How to label clusters in output?
mauricenew
New Altair Community Member
Hey,
I am using k-means to cluster a dataset but want to have the "prediction" (the cluster is based on) as a label outputted. Right now it gives me my different IDs and their word-content plus "cluster_02" or "cluster_17" but it would be nice to see "word x" instead of "cluster_02" so I can easily filter in excel for stuff I was searching for. To sum up: instead of a name like "cluster_02" I want a name based on the highest probilitiy. i.e. a cluster contains phrases containing the word "ananas", the label should be "ananas" and not "cluster_02".
Question 2: why is "nominal to text" deleting all numbers instead of converting them to text?
I am using k-means to cluster a dataset but want to have the "prediction" (the cluster is based on) as a label outputted. Right now it gives me my different IDs and their word-content plus "cluster_02" or "cluster_17" but it would be nice to see "word x" instead of "cluster_02" so I can easily filter in excel for stuff I was searching for.

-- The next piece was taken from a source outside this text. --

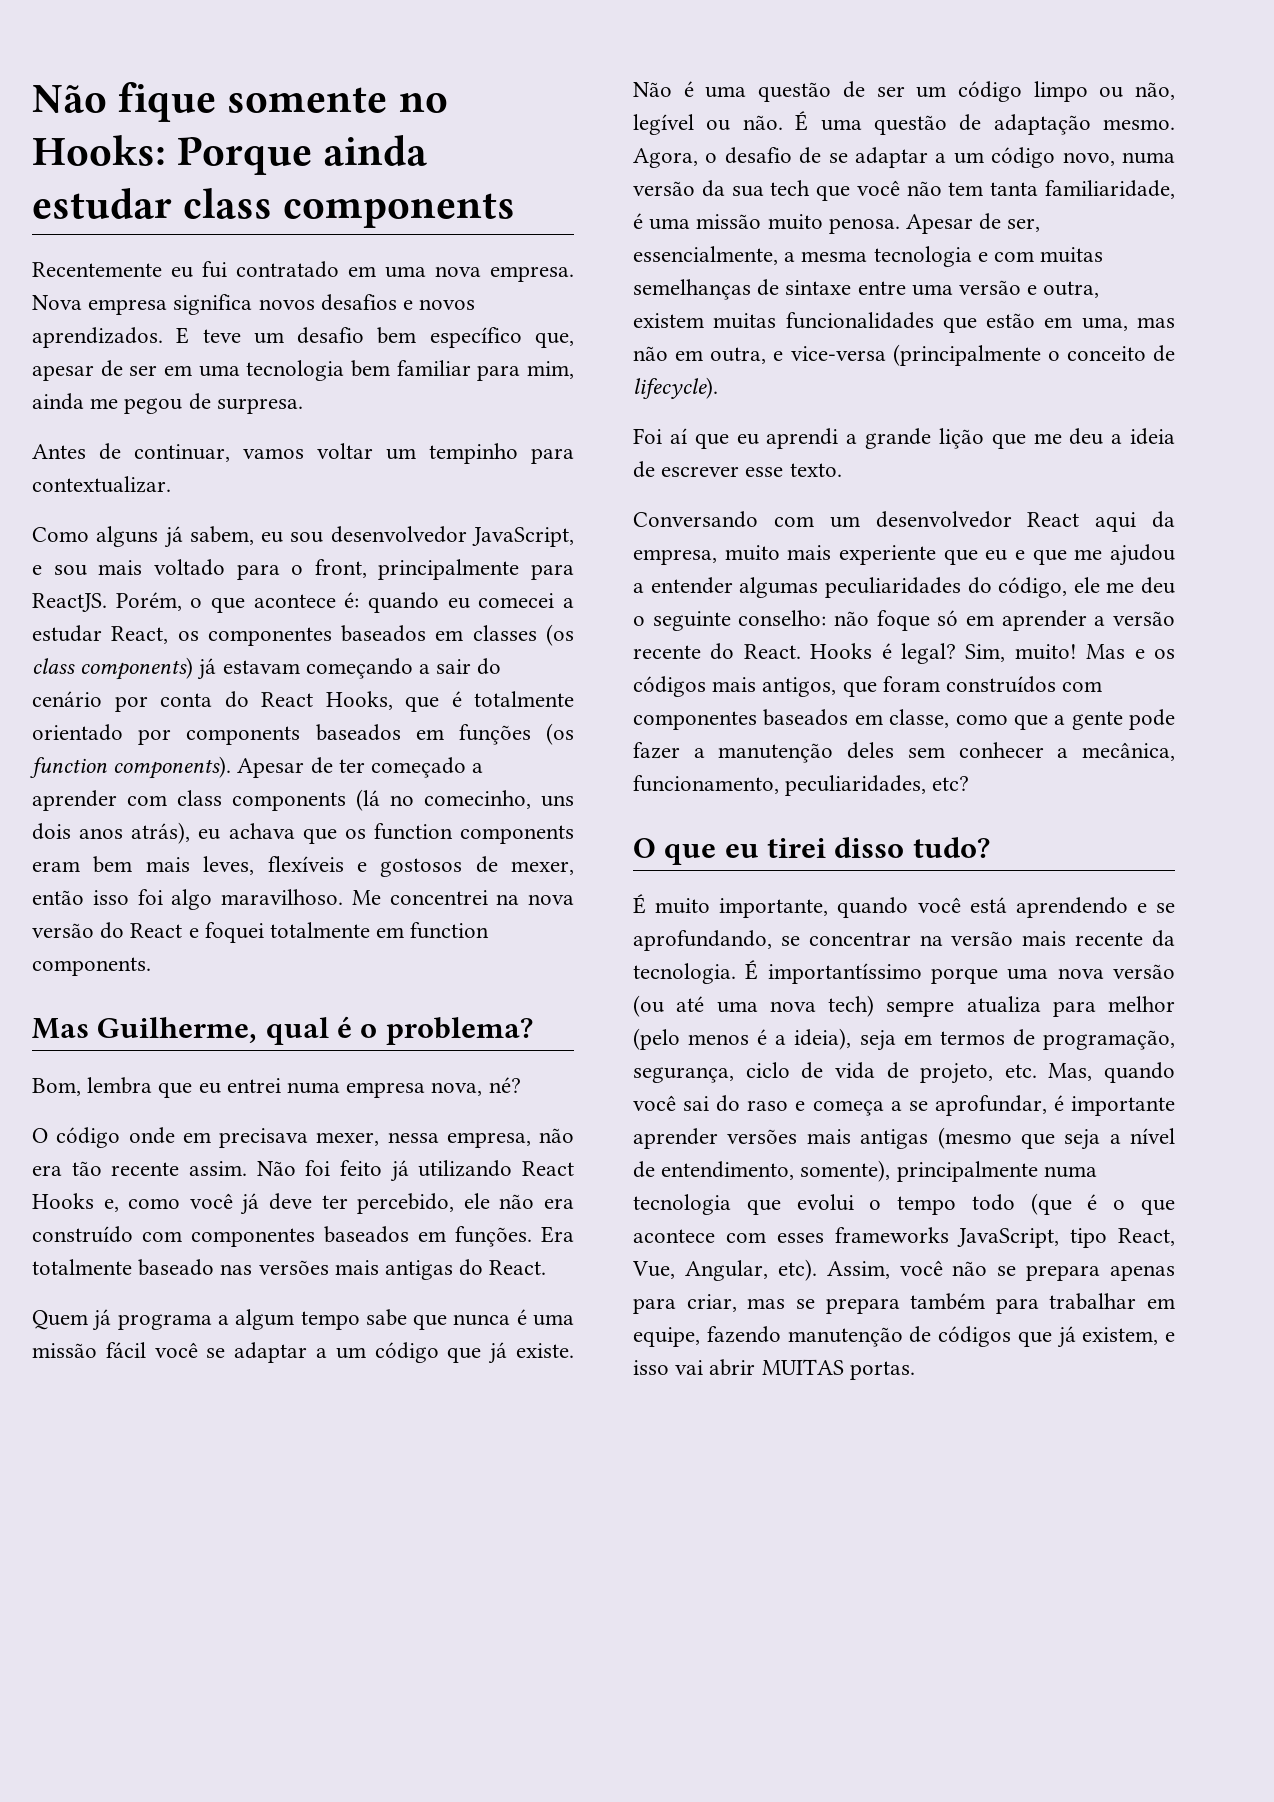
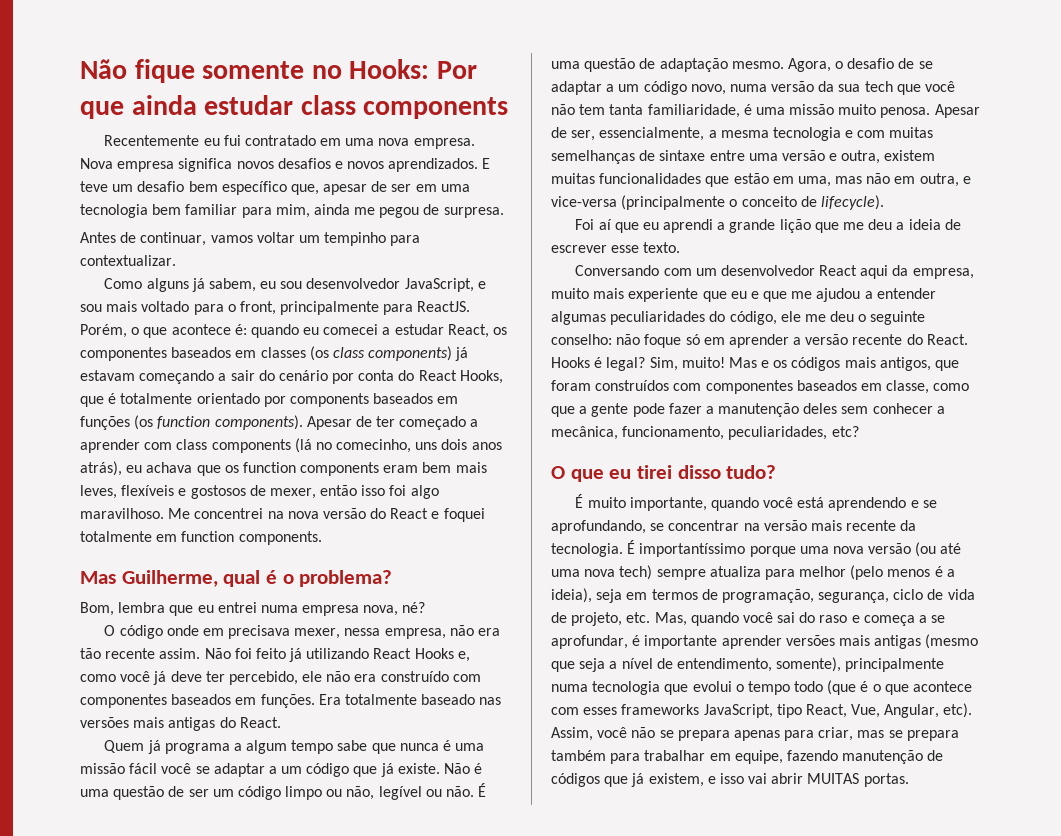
[177,137,313,175] Porque -> [436,61,477,79] [80,101,124,119] Por que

To sum up: instead of a name like "cluster_02" I want a name based on the highest probilitiy. i.e. a cluster contains phrases containing the word "ananas", the label should be "ananas" and not "cluster_02".
Question 2: why is "nominal to text" deleting all numbers instead of converting them to text?
Tagged:
0
Answers
-
For the first item, there is no automated way for RapidMiner to do what you are asking because the cluster identity is not necessarily based around only one specific word. You need to look at the cluster performance metrics like the centroid values carefully to determine what distinguishes one cluster from another. Then you might decide on your own descriptive names, and you can then rename the clusters using the Map or Replace operators.
For the second item, it sounds like you are using the wrong operator. If you are trying to turn numbers into text, you want "Numerical to Nominal" and not "Nominal to Text".1 -
I see, makes sense! Thank you! Ill look into it!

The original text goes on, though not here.